Using bash to Script a Regression Test
Let’s look at how we might build a simple regression test script using bash and a few common Linux tools. Suppose we want change the well-known Linux utility called sort. Before we do so, we develop a regression test script:
#!/bin/bash
sort -a
In a real regression script there would be hundreds of different invocations of sort, not just one. And writing regression testing scripts is tedious, painstaking and often under-appreciated but highly valuable.
Now it turns out sort doesn’t take -a, so running the script above produces an error:
$ ./sort_test.sh sort: invalid option -- 'a'
Try `sort --help' for more information. $
So was it a mistake to include this in our regression testing? Absolutely not. Error messages should remain intact just as correct usage does. OK, so next let’s save the current output of our script. Note that we capture both stderr and stdout.
$ ./sort_test.sh 2&> sort_test_correct.out $
So sort_test_correct.out will contain our known-correct output for future testing. Now suppose we make some changes to sort and recompile. In order to ensure our regression tests still pass we use diff.

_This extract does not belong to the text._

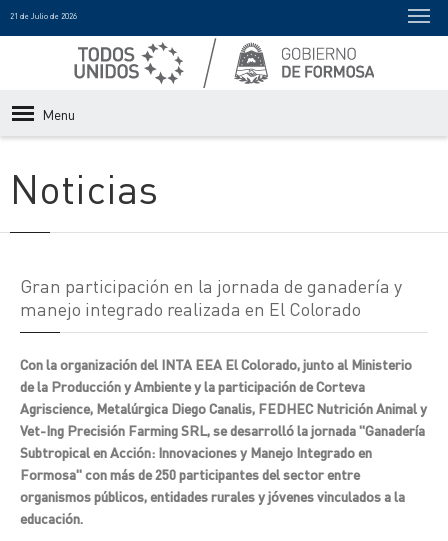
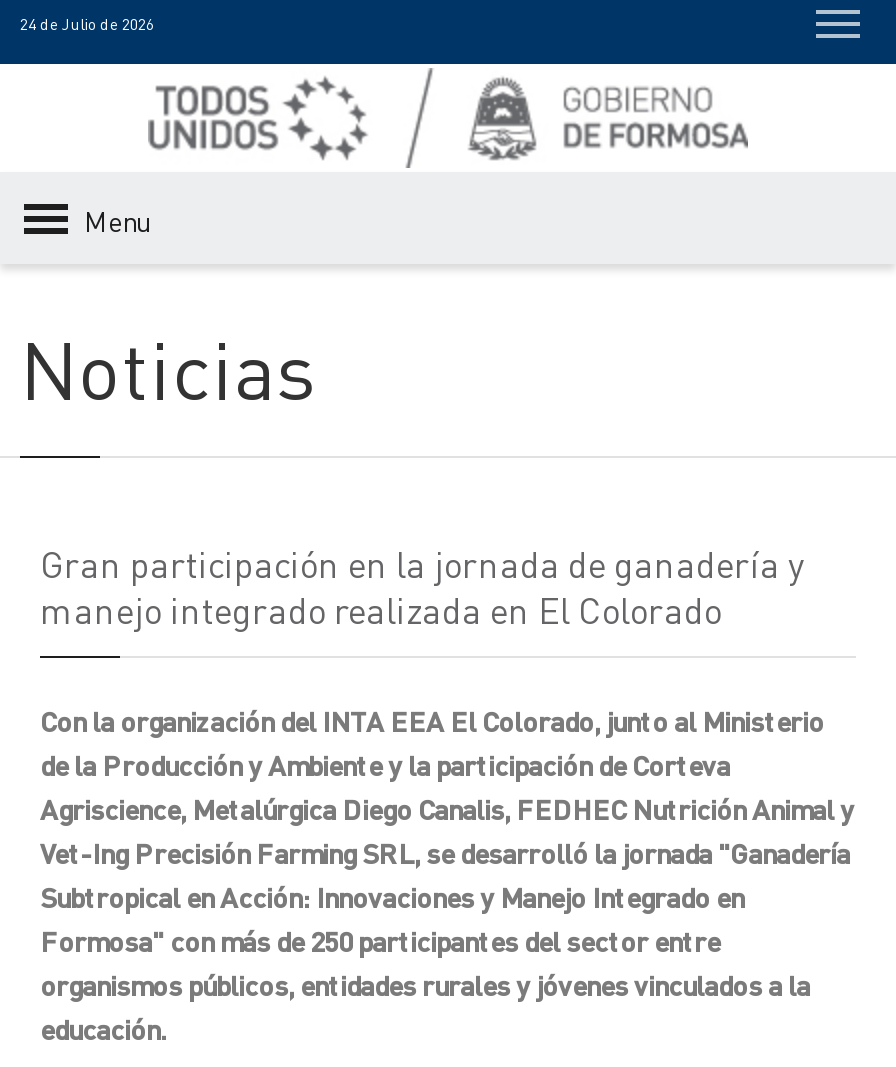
- 21 de Julio de 2026
+ 24 de Julio de 2026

$ ./sort_test.sh 2&> sort_test.out $ diff sort_test.out sort_test_correct.out $
If diff produces no output, the test passed. If not, it’s time to dig into the file and see why. There are two reasons the test might fail: (1) You made a change that broke something, or (2) you made a change that altered what the correct output should be. In case (1) you need to fix your bug, and in case (2) you rename your sort_test.out to sort_test_correct.out.
We could stop here and have a reasonable set of tests, but in the case of a video transcoder (or even in the case of sort) the output of the command on stdout isn’t even half the story. The command output is often both huge and written to a file. We need to ensure these output files are correct.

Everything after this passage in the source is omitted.